=== Begin Enclosure ===

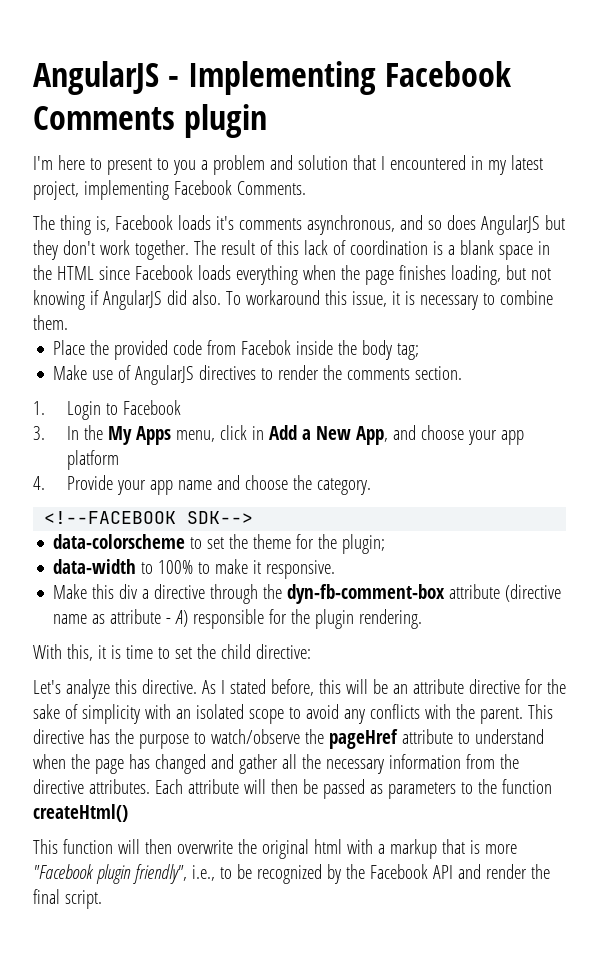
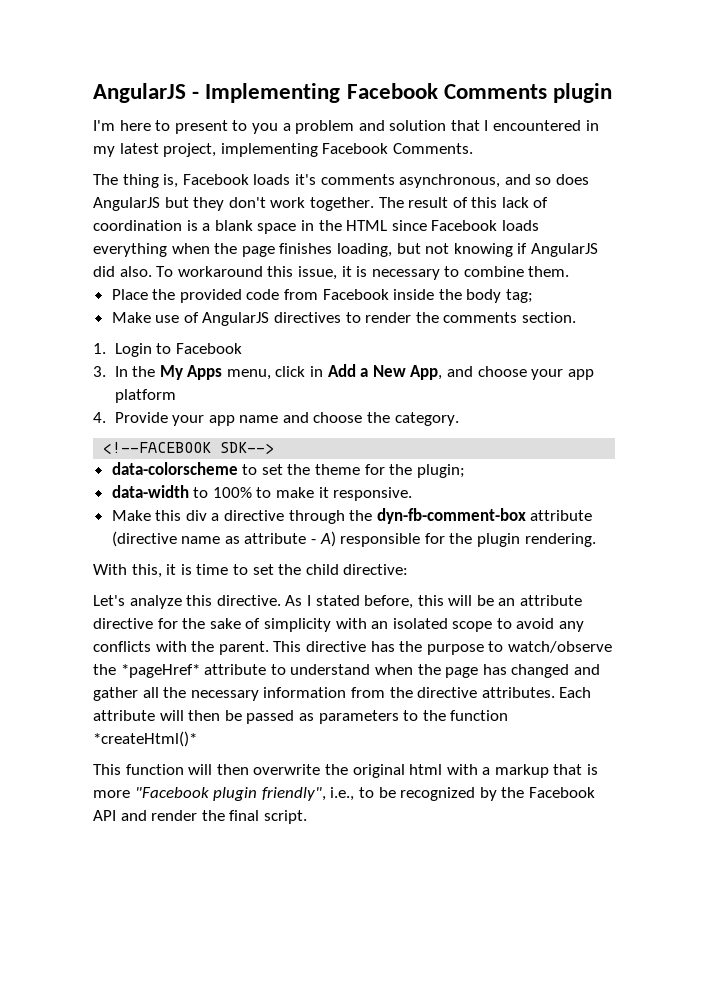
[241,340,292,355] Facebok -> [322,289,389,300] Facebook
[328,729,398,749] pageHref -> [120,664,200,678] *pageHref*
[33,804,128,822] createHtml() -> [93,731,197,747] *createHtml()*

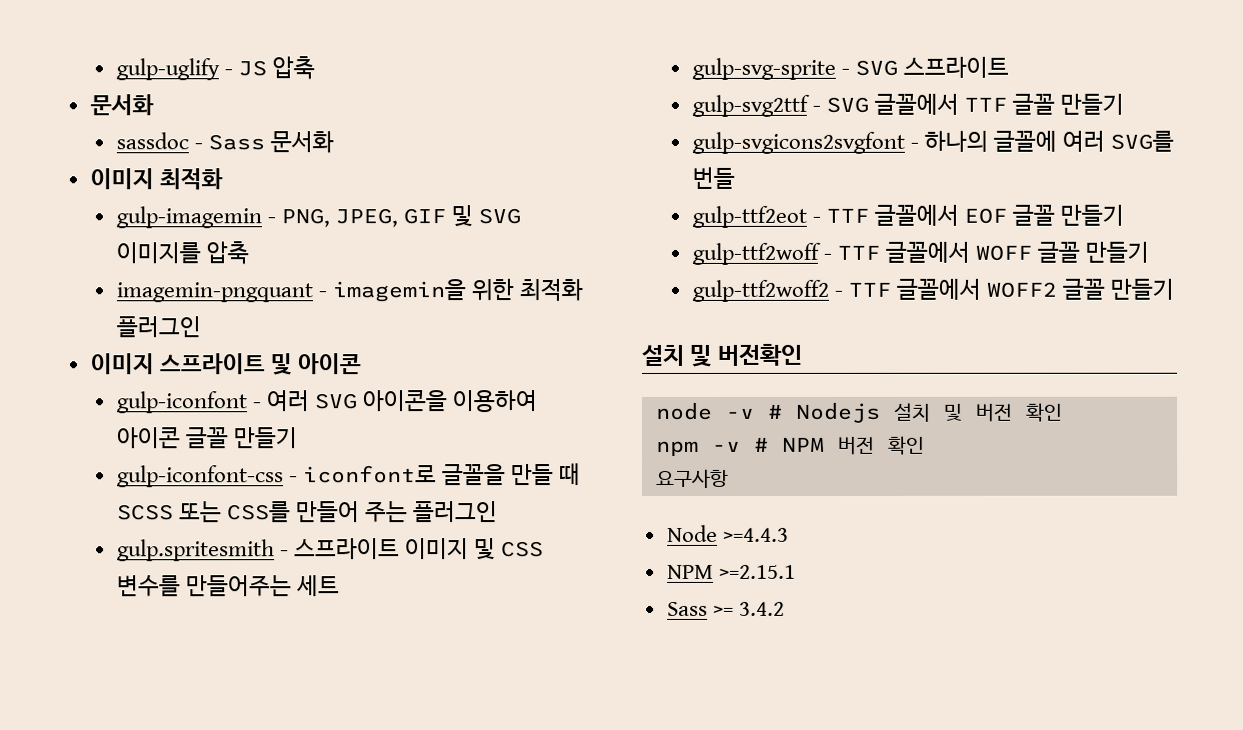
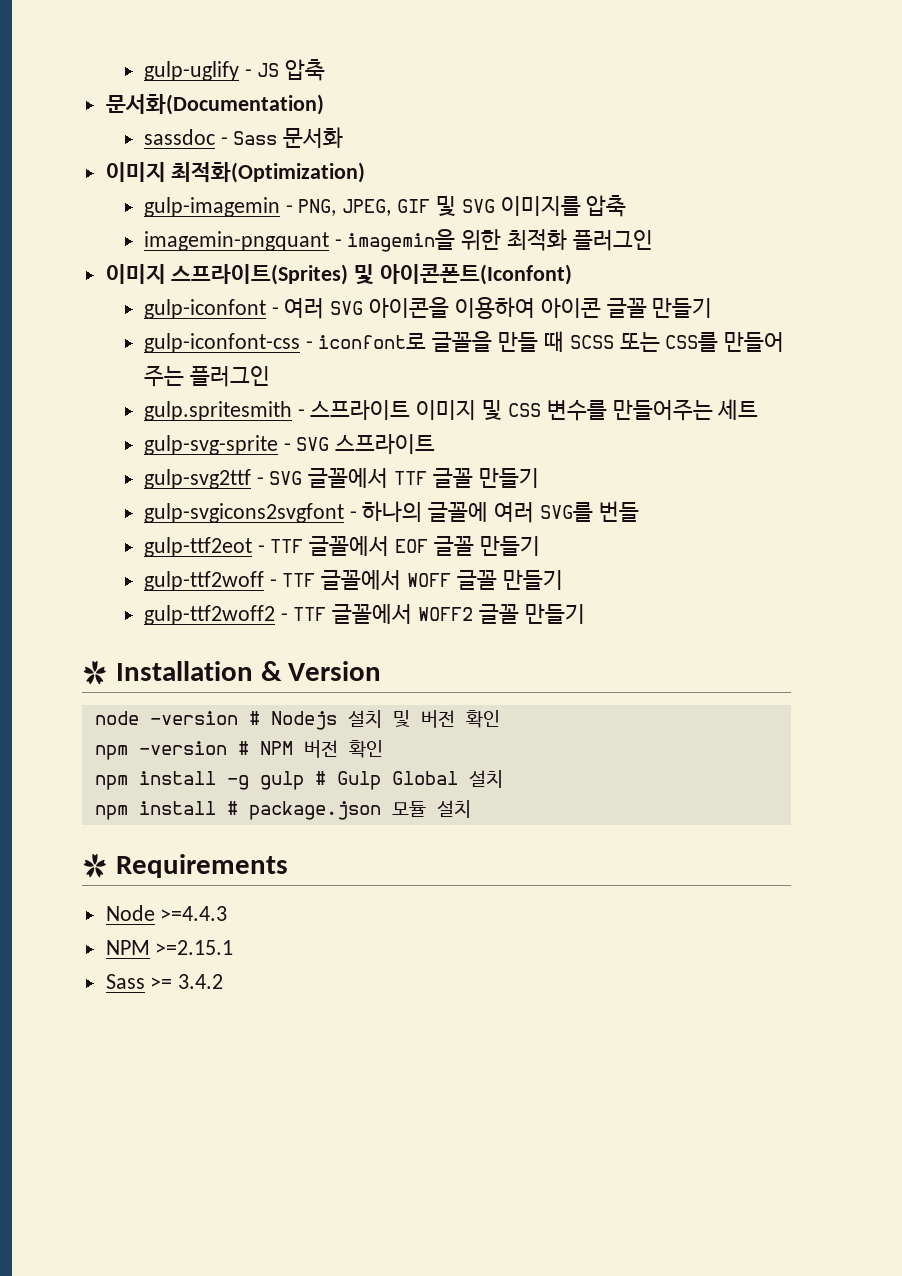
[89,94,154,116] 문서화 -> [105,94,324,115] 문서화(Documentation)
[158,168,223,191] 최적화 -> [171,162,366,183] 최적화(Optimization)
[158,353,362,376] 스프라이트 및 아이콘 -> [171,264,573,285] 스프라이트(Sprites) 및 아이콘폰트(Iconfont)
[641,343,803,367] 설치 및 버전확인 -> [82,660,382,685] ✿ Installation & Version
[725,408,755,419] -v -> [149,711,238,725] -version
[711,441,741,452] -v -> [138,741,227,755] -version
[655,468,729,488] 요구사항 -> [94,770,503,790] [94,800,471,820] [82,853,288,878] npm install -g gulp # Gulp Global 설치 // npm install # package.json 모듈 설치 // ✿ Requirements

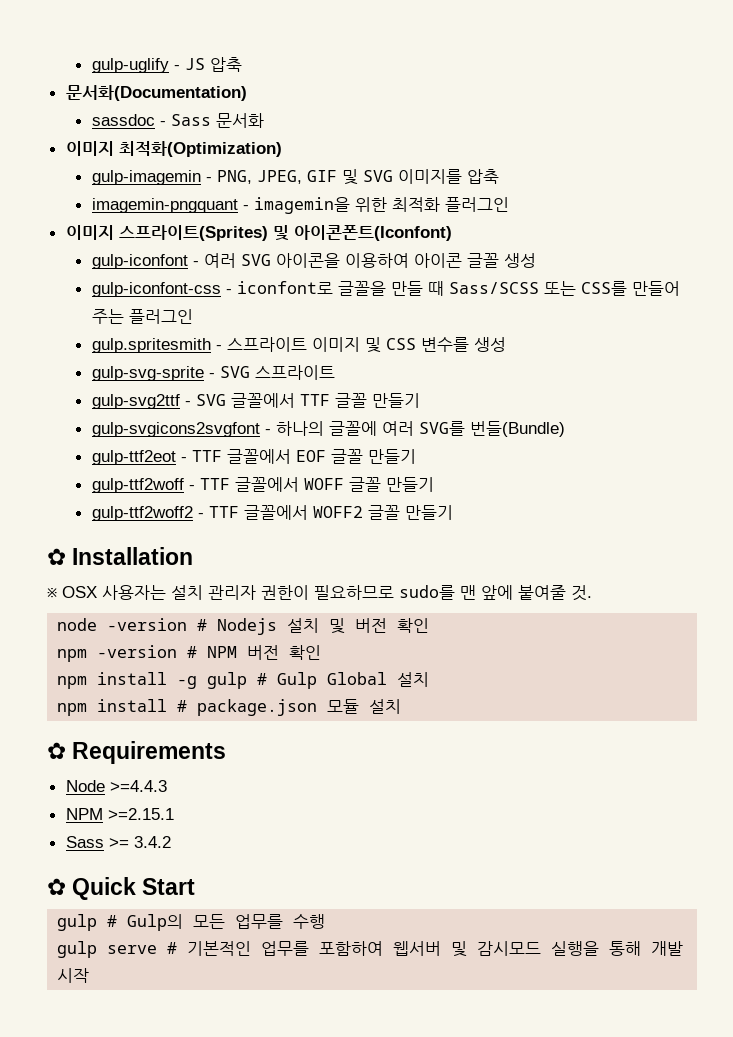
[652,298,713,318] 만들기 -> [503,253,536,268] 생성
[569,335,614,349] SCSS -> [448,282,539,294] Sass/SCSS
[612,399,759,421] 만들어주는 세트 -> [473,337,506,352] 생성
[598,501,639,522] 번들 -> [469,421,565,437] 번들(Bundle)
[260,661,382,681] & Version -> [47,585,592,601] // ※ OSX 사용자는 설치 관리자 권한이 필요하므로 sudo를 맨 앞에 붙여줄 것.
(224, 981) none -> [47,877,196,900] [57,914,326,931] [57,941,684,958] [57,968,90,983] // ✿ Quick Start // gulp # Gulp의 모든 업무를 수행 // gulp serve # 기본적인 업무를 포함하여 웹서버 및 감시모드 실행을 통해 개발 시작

=== End Enclosure ===

** WHAT TO PRODUCE **
From the line containing "[641,343,803,367] 설치 및" through the last line of the material above, write out each line exactly, leaving aside all pictures.

** ANSWER SPACE **
[641,343,803,367] 설치 및 버전확인 -> [82,660,382,685] ✿ Installation & Version
[725,408,755,419] -v -> [149,711,238,725] -version
[711,441,741,452] -v -> [138,741,227,755] -version
[655,468,729,488] 요구사항 -> [94,770,503,790] [94,800,471,820] [82,853,288,878] npm install -g gulp # Gulp Global 설치 // npm install # package.json 모듈 설치 // ✿ Requirements

[652,298,713,318] 만들기 -> [503,253,536,268] 생성
[569,335,614,349] SCSS -> [448,282,539,294] Sass/SCSS
[612,399,759,421] 만들어주는 세트 -> [473,337,506,352] 생성
[598,501,639,522] 번들 -> [469,421,565,437] 번들(Bundle)
[260,661,382,681] & Version -> [47,585,592,601] // ※ OSX 사용자는 설치 관리자 권한이 필요하므로 sudo를 맨 앞에 붙여줄 것.
(224, 981) none -> [47,877,196,900] [57,914,326,931] [57,941,684,958] [57,968,90,983] // ✿ Quick Start // gulp # Gulp의 모든 업무를 수행 // gulp serve # 기본적인 업무를 포함하여 웹서버 및 감시모드 실행을 통해 개발 시작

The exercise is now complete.